The Bible felt very heavy in Aubrey’s hand, a brick, not a book. He set it back on the fat man’s chest.
Murder and then suicide. Marshall had shot the one in the stovepipe hat—the balloonist, no doubt—and then his bride, and finally himself. Their bones had been floating around on this cloud ever since, almost a hundred and sixty years now judging by the date in the Bible. Nell wasn’t wearing white, so they hadn’t gone up on the day of their wedding, but maybe they’d decided to make a romantic ascent at some point on their honeymoon. Aubrey turned over Marshall’s other hand, the one clutching the pistol, for a look at his wedding ring, a simple gold band that had dulled with age.
He loosened the pistol from its nest of bones. It had not one, not two, but four barrels, etched with whorls and feathers, and a curved handle of black walnut. The words CHARLES LANCASTER NEW BOND STREET LONDON had been stamped into the groove between the top two barrels. New Bond Street. Aubrey had walked past it almost every day when he left the Royal Academy of Music to find himself lunch. It gave him a shock of wonder, to find some of the world he knew, up here, in heaven’s own bewildering country.

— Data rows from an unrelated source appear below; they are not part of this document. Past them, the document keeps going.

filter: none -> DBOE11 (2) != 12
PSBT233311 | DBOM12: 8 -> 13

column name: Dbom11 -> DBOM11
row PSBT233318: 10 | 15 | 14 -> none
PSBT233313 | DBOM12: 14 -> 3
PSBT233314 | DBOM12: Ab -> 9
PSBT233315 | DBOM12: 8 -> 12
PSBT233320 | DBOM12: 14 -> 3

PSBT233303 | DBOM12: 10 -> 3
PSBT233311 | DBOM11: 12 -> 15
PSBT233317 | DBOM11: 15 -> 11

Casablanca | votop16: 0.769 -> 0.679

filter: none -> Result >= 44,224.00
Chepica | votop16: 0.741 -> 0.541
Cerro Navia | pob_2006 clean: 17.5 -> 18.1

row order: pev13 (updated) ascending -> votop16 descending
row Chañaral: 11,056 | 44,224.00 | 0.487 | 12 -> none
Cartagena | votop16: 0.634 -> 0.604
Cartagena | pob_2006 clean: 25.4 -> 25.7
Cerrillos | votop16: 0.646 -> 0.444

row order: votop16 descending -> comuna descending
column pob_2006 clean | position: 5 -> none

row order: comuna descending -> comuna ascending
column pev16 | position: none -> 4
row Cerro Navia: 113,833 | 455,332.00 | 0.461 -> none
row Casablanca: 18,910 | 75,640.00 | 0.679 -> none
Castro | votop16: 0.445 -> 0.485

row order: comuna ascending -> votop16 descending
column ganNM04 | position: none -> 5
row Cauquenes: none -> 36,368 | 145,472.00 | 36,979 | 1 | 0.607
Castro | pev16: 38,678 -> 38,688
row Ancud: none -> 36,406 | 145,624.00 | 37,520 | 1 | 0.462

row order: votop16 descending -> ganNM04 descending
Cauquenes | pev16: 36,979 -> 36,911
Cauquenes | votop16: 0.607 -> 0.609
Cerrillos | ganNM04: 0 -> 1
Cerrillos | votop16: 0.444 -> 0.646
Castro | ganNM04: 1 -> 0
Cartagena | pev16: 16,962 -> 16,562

He broke the gun open. The cartridges looked less like the usual ammunition for a pistol and more like shotgun rounds. Aubrey shook out the bullets. Three of the copper casings were spent, but a fourth held a bullet the size of a blue jay’s egg, so big it was almost funny. Almost—but not quite.
Left one for you, kiddo, he imagined the fat man telling him. Marshall’s skull grinned with small, sharp, slanting teeth. Might come in handy. You never know. In another couple days, when you’re too weak to stand, it might be just what the doctor ordered. Swallow one as needed for pain and call me never.
When Aubrey came to his feet, all the blood rushed away from his head and the afternoon went dim. He swayed, almost sat back down. Bed, he thought. Rest. He could ponder the tragic fate of the balloonists when he felt better. He even took a step toward the Junicorn, which was pawing restlessly at the puffy ground, before he noticed he was still holding the four-barreled pistol. That gave him another chill. It felt like he’d made a decision of some kind without even consciously realizing it. No reason to take the gun with him unless, on some level, he was open to using it.
He turned and considered putting it back. The bodies lay exposed to the day, the girl’s head at the foot of the big, blocky grave marker.
Aubrey made a rapid series of associations then, threading half a dozen beads of trivia onto a single shining thread.